Yes—a phone charger.
On the surface, that probably makes no sense at all for a studio-focused YouTube channel. It’s not exciting, it doesn’t blink, it doesn’t make sound, and it certainly doesn’t scream music technology. So why include it?
The short answer is: because that’s what happened in my studio that day.
Filming What Actually Happens
As I’ve mentioned in previous posts, my channel is intentionally a little different. From the beginning, I made a deal with myself: I would film what happens in my studio—good days, bad days, productive stretches, confusion, mistakes, and all.
That means sometimes I may come across as knowledgeable and confident, and other times I might sound like a blabbering fool brainstorming ideas out loud. Both versions are real, and both belong there.

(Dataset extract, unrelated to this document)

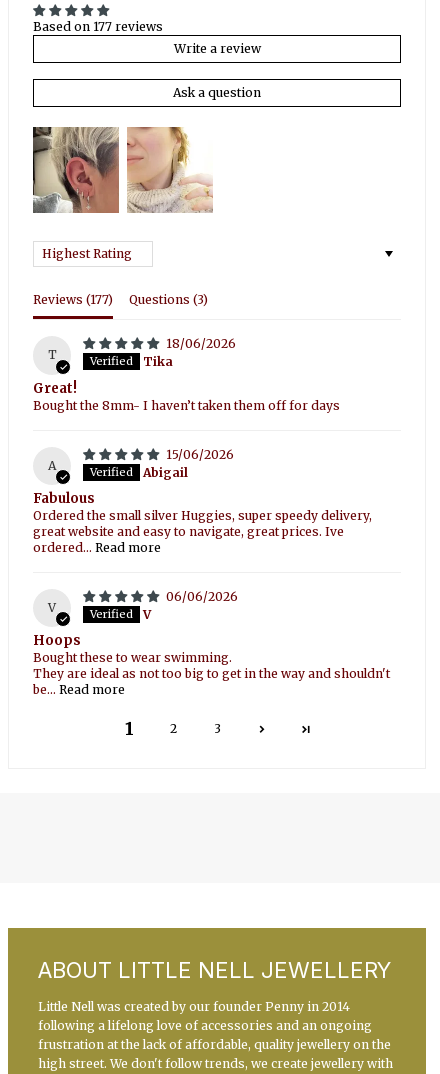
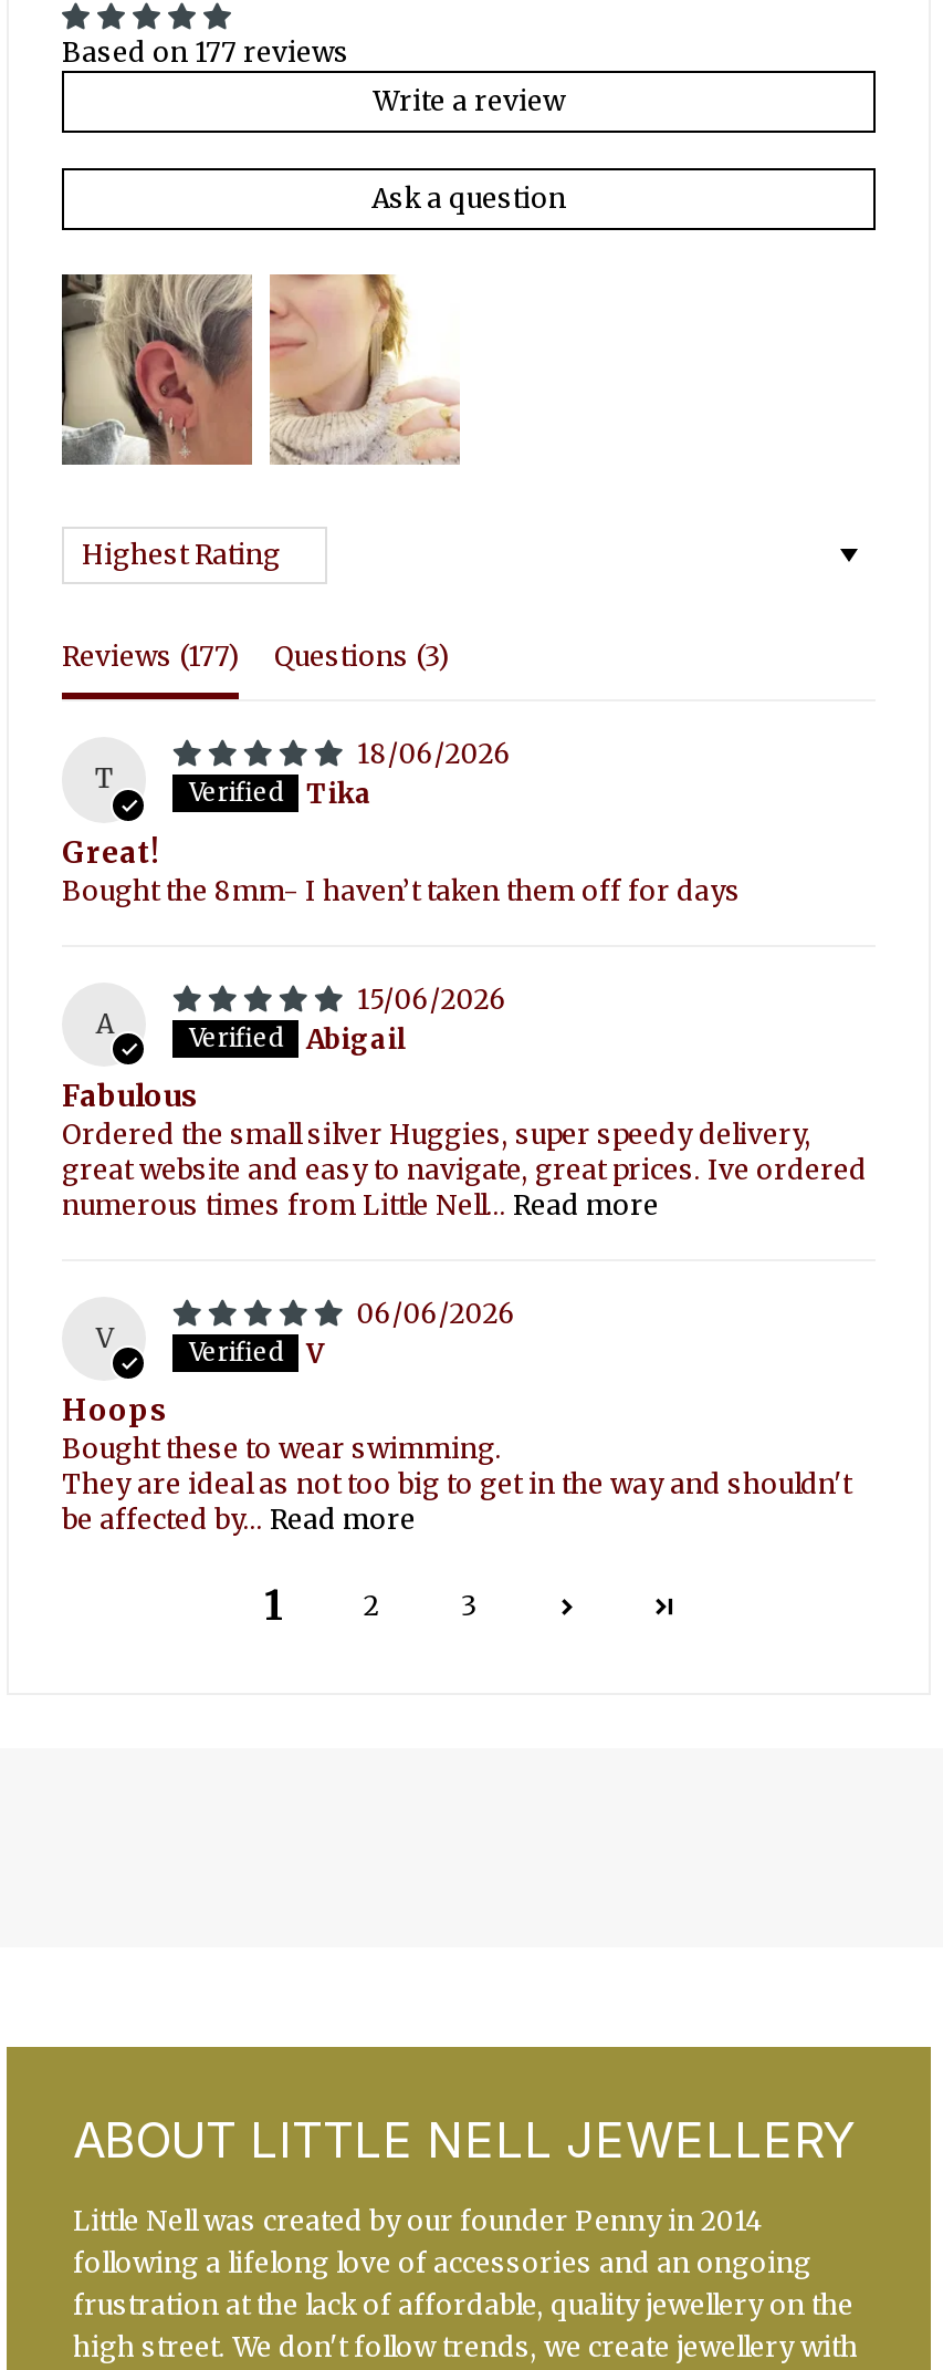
[33,524,344,555] great website and easy to navigate, great prices. Ive | ordered... Read more -> [62,1153,867,1221] great website and easy to navigate, great prices. Ive ordered | numerous times from Little Nell... Read more
[33,682,125,697] be... Read more -> [62,1503,416,1536] be affected by... Read more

This channel exists primarily as a resource for my students. If they watch my videos, they should recognize the same person they see in lessons. Someone who loves music, enjoys technology, and is happy to share what they know—but who also isn’t afraid to make mistakes, rethink decisions, or admit when something didn’t work.
Edited, But Not Curated
To be clear, the videos are edited. If they weren’t, they’d make far less sense than they already do. What I don’t do is edit out mistakes simply because they’re messy or unflattering.
You’ll see me rewire my studio multiple times. You’ll hear me obsess over mixer placement for weeks. You’ll witness my overcomplicated workflow theories come and go in real time. All of it stays.
Not because it’s popular—but because it’s real.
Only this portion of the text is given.